## Goal of the exercise
Except for the pictures, output the records in full and exactly.
# # # # #
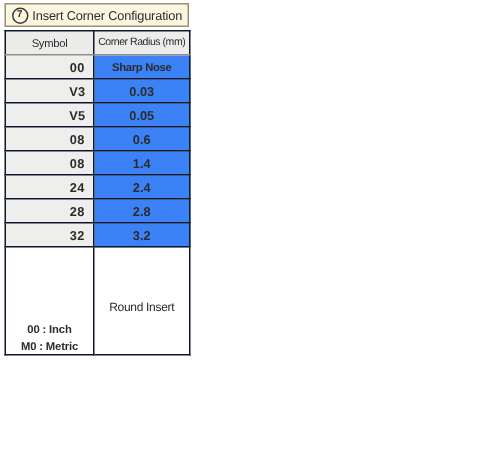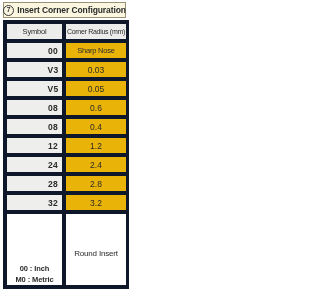--- a/index.html
+++ b/index.html
@@ -51,7 +51,7 @@
   }
   .title-text {
     font-size: 8.5px;
-    font-weight: bold;
+    font-weight: normal;
     color: #2b2b2b;
     white-space: nowrap;
     letter-spacing: -0.1px;

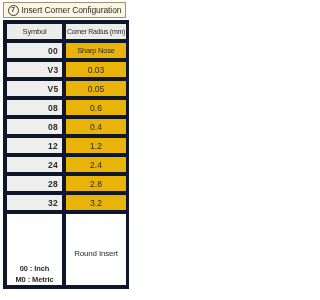--- a/index.html
+++ b/index.html
@@ -68,7 +68,7 @@
   .tbl col.c-rad { width: 64px; }
 
   .tbl td, .tbl th {
-    border: 4px solid #0f172a;
+    border: 1px solid #0f172a;
     padding: 0;
     height: 15px;
     text-align: center;

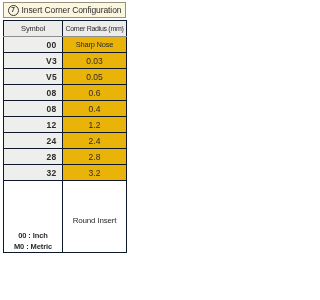--- a/index.html
+++ b/index.html
@@ -97,8 +97,9 @@
     padding-left: 37px;
   }
   td.rad {
-    background: #eab308;
+    background: #3b82f6;
     font-size: 8.5px;
+    font-weight: bold;
   }
   td.rad.word {
     font-size: 7.5px;

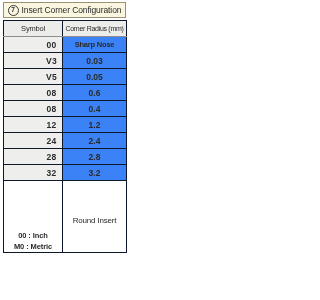--- a/index.html
+++ b/index.html
@@ -173,7 +173,7 @@
       </tr>
       <tr>
         <td class="sym">08</td>
-        <td class="rad">0.4</td>
+        <td class="rad">1.4</td>
       </tr>
       <tr>
         <td class="sym">12</td>

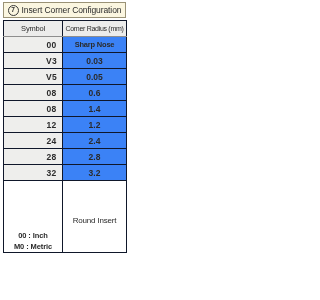--- a/index.html
+++ b/index.html
@@ -176,10 +176,6 @@
         <td class="rad">1.4</td>
       </tr>
       <tr>
-        <td class="sym">12</td>
-        <td class="rad">1.2</td>
-      </tr>
-      <tr>
         <td class="sym">24</td>
         <td class="rad">2.4</td>
       </tr>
# # # # #
## Response below
--- a/index.html
+++ b/index.html
@@ -51,7 +51,7 @@
   }
   .title-text {
     font-size: 8.5px;
-    font-weight: bold;
+    font-weight: normal;
     color: #2b2b2b;
     white-space: nowrap;
     letter-spacing: -0.1px;

--- a/index.html
+++ b/index.html
@@ -68,7 +68,7 @@
   .tbl col.c-rad { width: 64px; }
 
   .tbl td, .tbl th {
-    border: 4px solid #0f172a;
+    border: 1px solid #0f172a;
     padding: 0;
     height: 15px;
     text-align: center;

--- a/index.html
+++ b/index.html
@@ -97,8 +97,9 @@
     padding-left: 37px;
   }
   td.rad {
-    background: #eab308;
+    background: #3b82f6;
     font-size: 8.5px;
+    font-weight: bold;
   }
   td.rad.word {
     font-size: 7.5px;

--- a/index.html
+++ b/index.html
@@ -173,7 +173,7 @@
       </tr>
       <tr>
         <td class="sym">08</td>
-        <td class="rad">0.4</td>
+        <td class="rad">1.4</td>
       </tr>
       <tr>
         <td class="sym">12</td>

--- a/index.html
+++ b/index.html
@@ -176,10 +176,6 @@
         <td class="rad">1.4</td>
       </tr>
       <tr>
-        <td class="sym">12</td>
-        <td class="rad">1.2</td>
-      </tr>
-      <tr>
         <td class="sym">24</td>
         <td class="rad">2.4</td>
       </tr>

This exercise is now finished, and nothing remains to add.